Depuis 1997, la compagnie Intragaz exploite le plus important site d’entreposage souterrain de gaz naturel au Québec. Ce réservoir naturel a été développé à même l’ancien gisement de gaz naturel de Saint-Flavien exploité par SOQUIP entre 1980 et 1991.

Galt


Le gisement de Galt a été découvert au début des années 80 suite à un premier levé de géophysique sismique régional de SOQUIP en Gaspésie. Toutefois, la mise en production du gisement n’a débuté qu’en 2002 suite aux travaux de développement menés par Junex. Puisque la Gaspésie n’est pas reliée par le réseau de pipeline, Junex a produit le gaz grâce à la technique du gaz porté qui permet de compresser le gaz puis de le transporter par la route jusqu’au client consommateur. La production quotidienne de gaz naturel du gisement peut être assurée par les puits Galt #1 et Galt #3 qui ont une capacité de production estimée d’environ 37 milliers de pieds cubes par jour. Il faut aussi mentionner qu’en plus de sa production de gaz naturel, le puits Galt #3 produit également un débit journalier estimé à 5 barils de pétrole léger.
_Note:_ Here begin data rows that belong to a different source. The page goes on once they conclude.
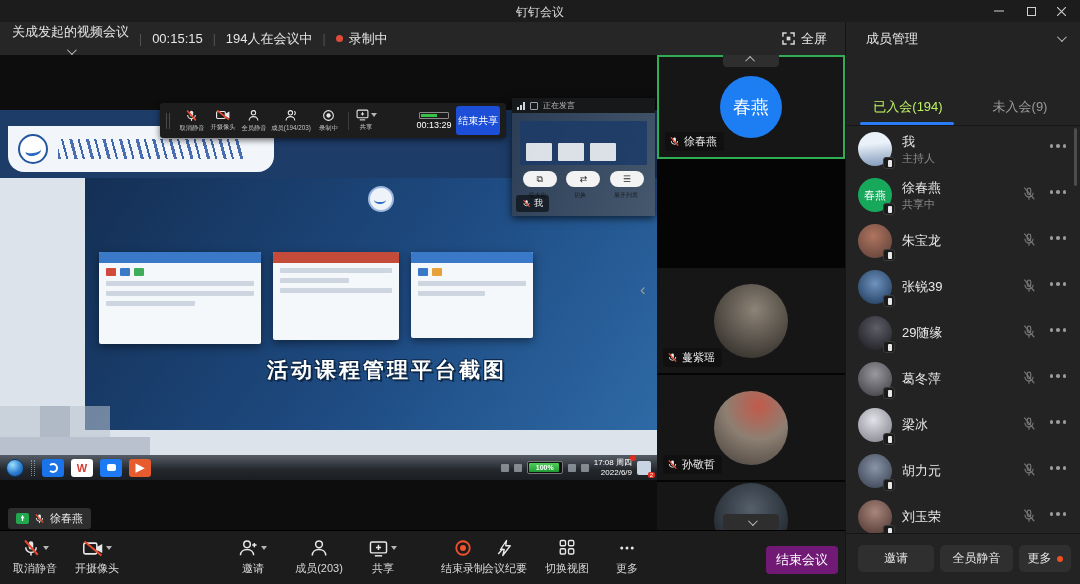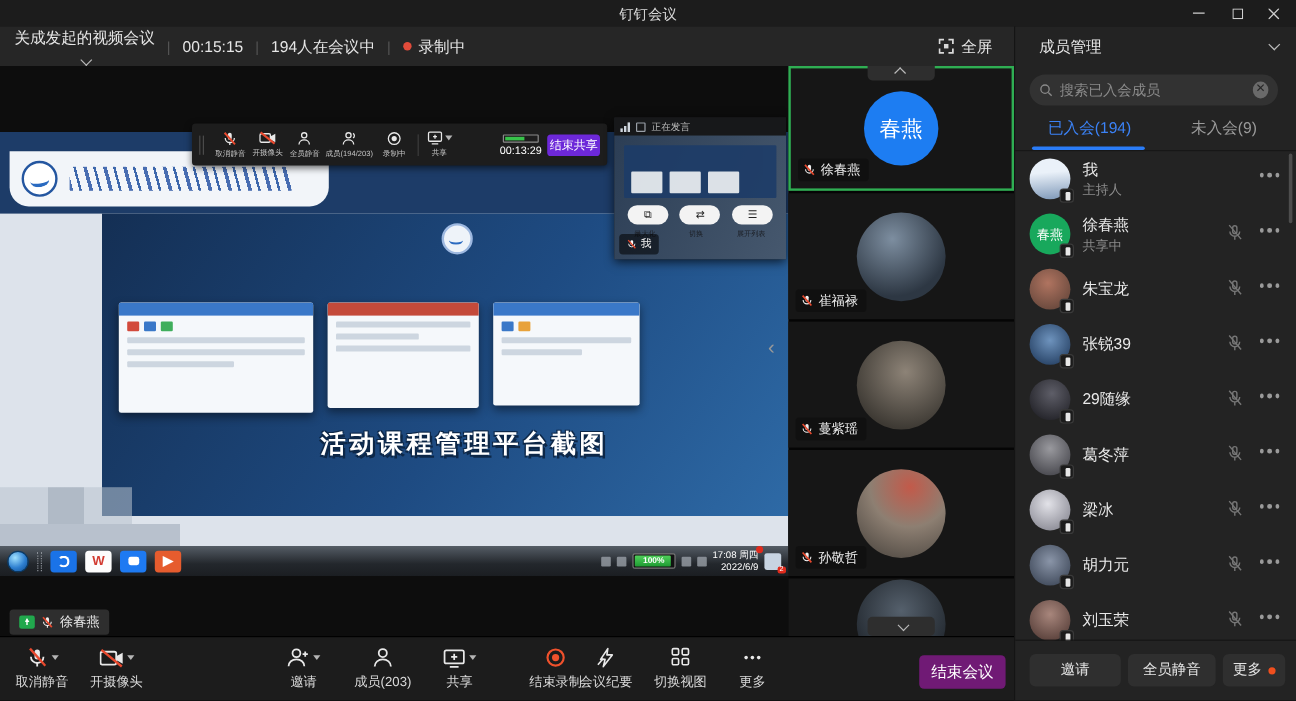--- a/index.html
+++ b/index.html
@@ -605,14 +605,6 @@
       <span class="chev down"></span>
     </div>
 
-    <div class="search">
-      <svg width="12" height="12" viewBox="0 0 16 16">
-        <circle cx="7" cy="7" r="5" fill="none" stroke="#8a8a8a" stroke-width="1.6"></circle>
-        <line x1="11" y1="11" x2="15" y2="15" stroke="#8a8a8a" stroke-width="1.6"></line>
-      </svg>
-      <input type="text" placeholder="搜索已入会成员" style="">
-      <span class="clear-btn">✕</span>
-    </div>
 
     <div class="tabs">
       <div class="tab tab1 active">已入会(194)</div>

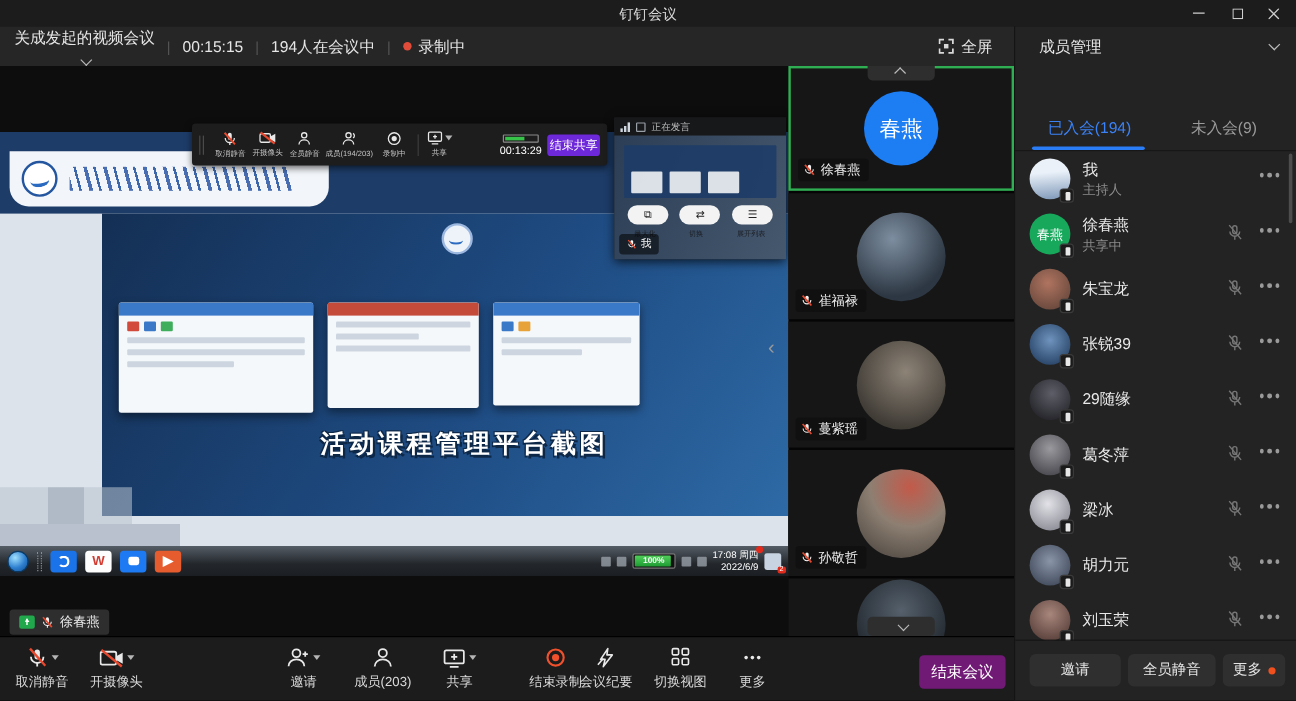--- a/index.html
+++ b/index.html
@@ -177,7 +177,7 @@
      line-height:14px; text-align:center; cursor:pointer; }
   .tabs { position:absolute; left:0; top:76px; width:100%; height:27px; }
   .tab { position:absolute; top:0; height:24px; font-size:13px; text-align:center; cursor:pointer; }
-  .tab.active { color:#3b82f6; } .tab.inactive { color:#9a9a9a; }
+  .tab.active { color:#bef264; } .tab.inactive { color:#9a9a9a; }
   .tab1 { left:12px; width:100px; } .tab2 { left:128px; width:92px; }
   .tab-underline { position:absolute; left:14px; top:24px; width:94px; height:3px; background:#2a7cf7; border-radius:2px; }
   .tab-divider { position:absolute; left:0; top:81px; width:100%; height:1px; background:#171717; top:103px; }

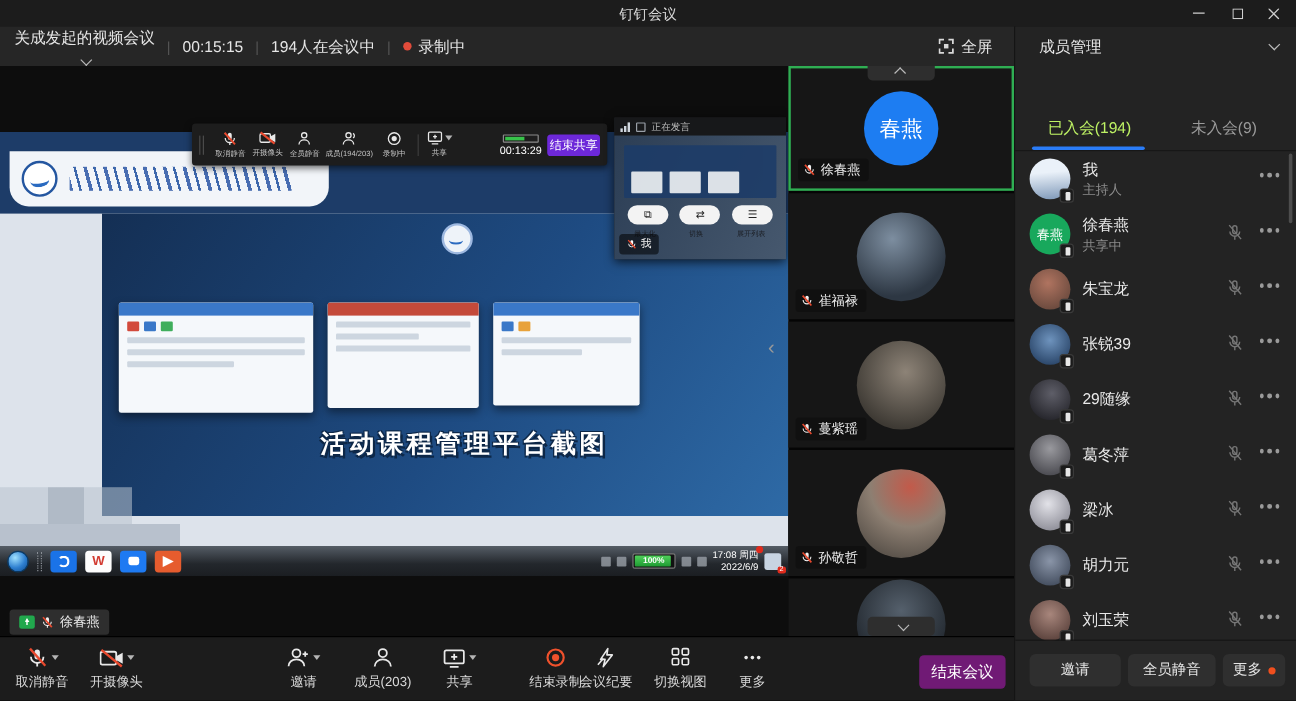--- a/index.html
+++ b/index.html
@@ -97,7 +97,7 @@
   .ft-batt { width:30px; height:7px; border:1px solid #8a8a8a; border-radius:1px; position:relative; }
   .ft-batt:before { content:""; position:absolute; inset:1px 40% 1px 1px; background:#37c24a; }
   .ft-timer .t { color:#fff; font-size:9px; margin-top:1px; }
-  .ft-end { margin-left:4px; width:62px; height:18px; background:#6d28d9; border:none; border-radius:3px;
+  .ft-end { margin-left:4px; width:62px; height:29px; background:#1d4ed8; border:none; border-radius:3px;
      color:#fff; font-size:10px; display:flex; align-items:center; justify-content:center; cursor:pointer; }
 
   

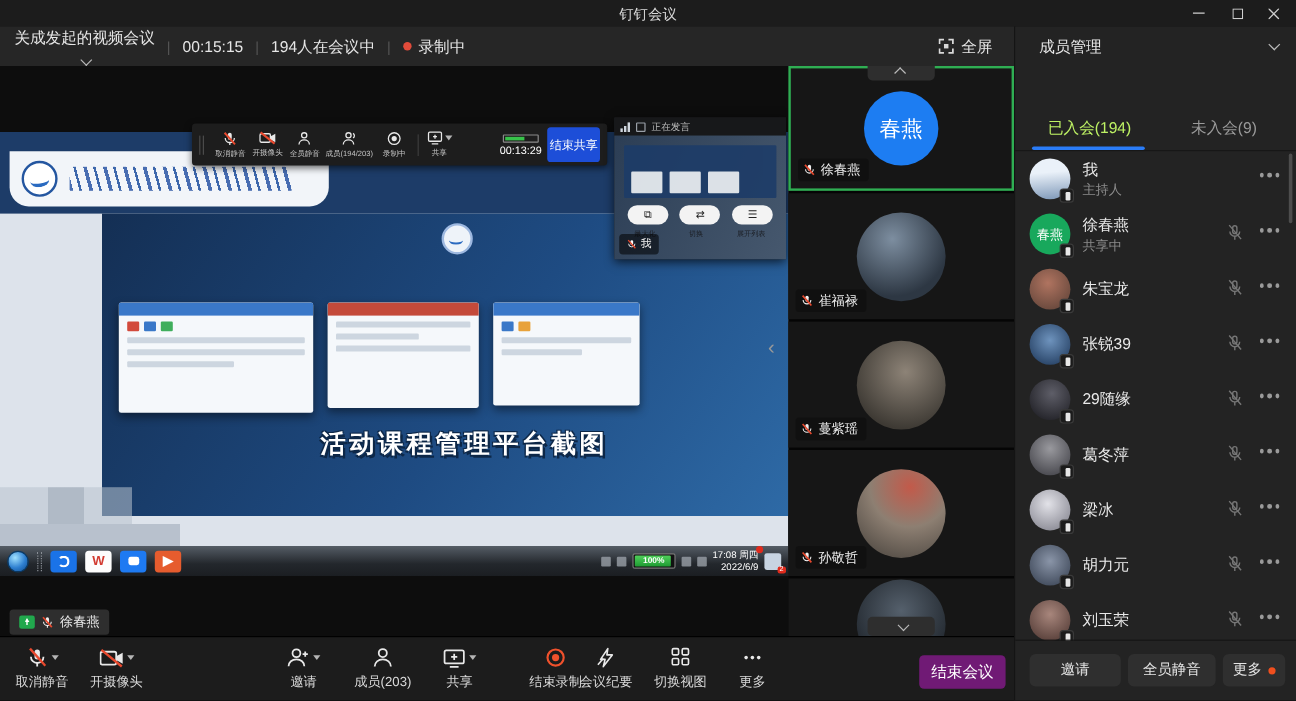--- a/index.html
+++ b/index.html
@@ -456,17 +456,6 @@
         </div>
       </div>
 
-      <div class="tile t2">
-        <div class="avatar"></div>
-        <div class="tile-label">
-          <svg width="11" height="11" viewBox="0 0 24 24">
-            <rect x="9" y="3" width="6" height="11" rx="3" fill="#f0f0f0"></rect>
-            <path d="M5 11a7 7 0 0 0 14 0" stroke="#f0f0f0" stroke-width="2" fill="none"></path>
-            <line x1="4" y1="3" x2="20" y2="21" stroke="#e8492e" stroke-width="3"></line>
-          </svg>
-          <span>崔福禄</span>
-        </div>
-      </div>
 
       <div class="tile t3">
         <div class="avatar"></div>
Les forages réalisés à ce jour permettent d’établir que la zone productrice d’hydrocarbures du gisement de Galt est située à un peu plus de 2 000 mètres de profondeur, au contact des roches siluriennes (Formation d’Indian Point) et dévoniennes (Formation de Forillon) du bassin de Gaspé. Les formations rocheuses retrouvées à ces niveaux sont des dolomies et des calcaires fossilifères peu poreux mais fracturés et altérés par des fluides hydrothermaux. Il est important de mentionner que, dans la région de Galt, la colonne saturée en hydrocarbures est supérieure à 2 000 mètres d’épaisseur. Cela signifie qu’à partir d’une profondeur de 800 mètres, chaque porosité du massif rocheux contient des hydrocarbures (gaz, huile ou condensats). Le contact entre les hydrocarbures et l’eau n’a jamais été rencontré malgré des forages d’une profondeur de 2 700 mètres.
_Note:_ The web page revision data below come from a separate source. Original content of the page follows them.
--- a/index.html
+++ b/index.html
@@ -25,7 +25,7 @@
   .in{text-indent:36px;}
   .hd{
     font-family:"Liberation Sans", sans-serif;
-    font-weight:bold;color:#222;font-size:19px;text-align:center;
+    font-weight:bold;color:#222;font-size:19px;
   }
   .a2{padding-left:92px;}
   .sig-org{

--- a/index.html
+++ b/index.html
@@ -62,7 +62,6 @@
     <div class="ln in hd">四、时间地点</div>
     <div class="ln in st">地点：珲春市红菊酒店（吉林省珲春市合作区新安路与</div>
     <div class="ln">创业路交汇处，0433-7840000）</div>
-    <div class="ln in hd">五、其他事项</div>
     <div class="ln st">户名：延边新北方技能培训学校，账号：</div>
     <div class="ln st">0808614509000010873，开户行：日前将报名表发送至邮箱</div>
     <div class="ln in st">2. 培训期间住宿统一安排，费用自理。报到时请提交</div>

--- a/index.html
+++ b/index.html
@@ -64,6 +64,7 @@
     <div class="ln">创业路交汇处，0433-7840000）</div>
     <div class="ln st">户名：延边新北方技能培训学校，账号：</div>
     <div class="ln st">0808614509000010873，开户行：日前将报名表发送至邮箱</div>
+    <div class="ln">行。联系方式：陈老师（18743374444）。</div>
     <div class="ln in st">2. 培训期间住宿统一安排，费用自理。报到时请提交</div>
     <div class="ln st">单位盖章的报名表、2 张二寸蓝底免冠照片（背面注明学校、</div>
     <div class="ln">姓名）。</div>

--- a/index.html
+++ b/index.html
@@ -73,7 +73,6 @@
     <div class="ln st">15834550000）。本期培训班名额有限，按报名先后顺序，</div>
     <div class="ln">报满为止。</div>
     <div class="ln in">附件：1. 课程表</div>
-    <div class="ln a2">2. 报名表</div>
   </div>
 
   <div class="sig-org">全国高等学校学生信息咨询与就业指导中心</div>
De récents travaux de géophysiques conduits par Junex ont permis d’identifier des cibles d’exploration très prometteuses plus en profondeur du bassin. Le défi du gisement de Galt est de trouver des réservoirs dont la perméabilité et la porosité permettraient de produire de façon économique l’importante colonne d’hydrocarbures.